━━━ RECORD SET ━━━

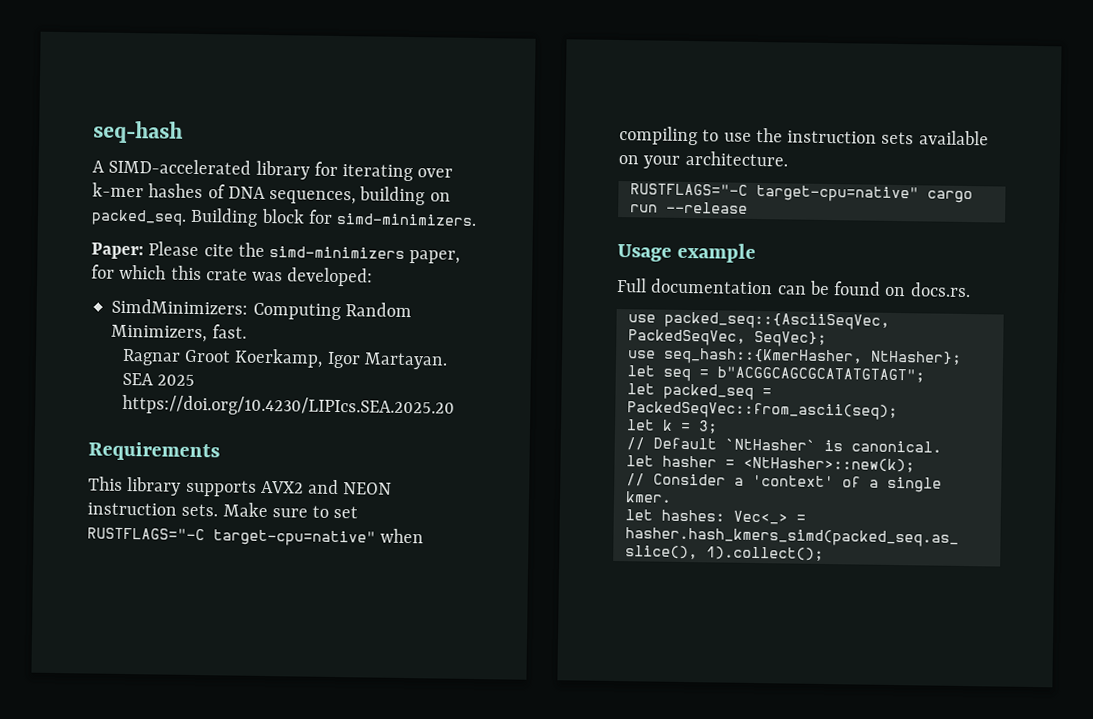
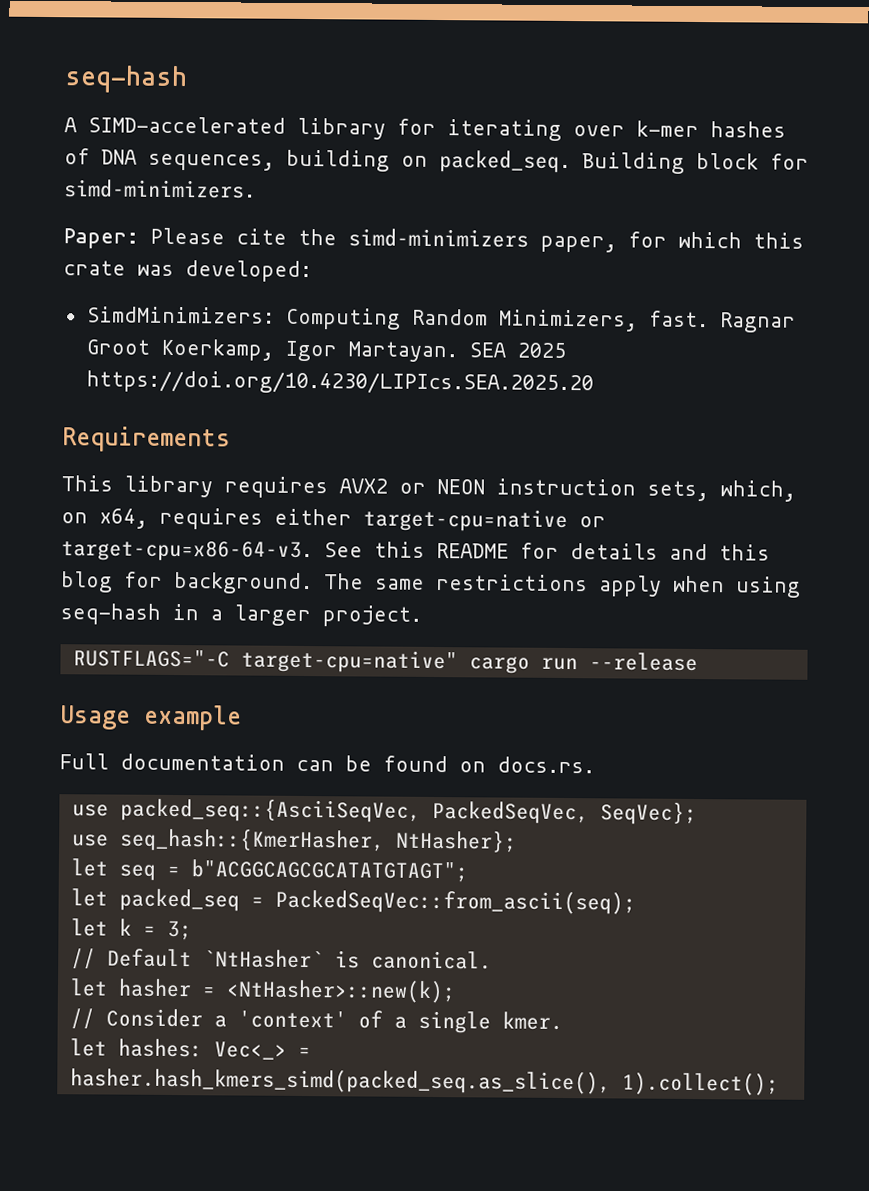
- SimdMinimizers: Computing Random Minimizers, fast.
- Ragnar Groot Koerkamp, Igor Martayan.
+ SimdMinimizers: Computing Random Minimizers, fast. Ragnar Groot Koerkamp, Igor Martayan.
- This library supports AVX2 and NEON instruction sets. Make sure to set RUSTFLAGS="-C target-cpu=native" when compiling to use the instruction sets available on your architecture.
+ This library requires AVX2 or NEON instruction sets, which, on x64, requires either target-cpu=native or target-cpu=x86-64-v3. See this README for details and this blog for background. The same restrictions apply when using seq-hash in a larger project.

━━━

* [YOUR GOAL] All records are to be reproduced exactly; the pictures are to be omitted.

* [EXERCISE ANSWER]
- SimdMinimizers: Computing Random Minimizers, fast.
- Ragnar Groot Koerkamp, Igor Martayan.
+ SimdMinimizers: Computing Random Minimizers, fast. Ragnar Groot Koerkamp, Igor Martayan.
- This library supports AVX2 and NEON instruction sets. Make sure to set RUSTFLAGS="-C target-cpu=native" when compiling to use the instruction sets available on your architecture.
+ This library requires AVX2 or NEON instruction sets, which, on x64, requires either target-cpu=native or target-cpu=x86-64-v3. See this README for details and this blog for background. The same restrictions apply when using seq-hash in a larger project.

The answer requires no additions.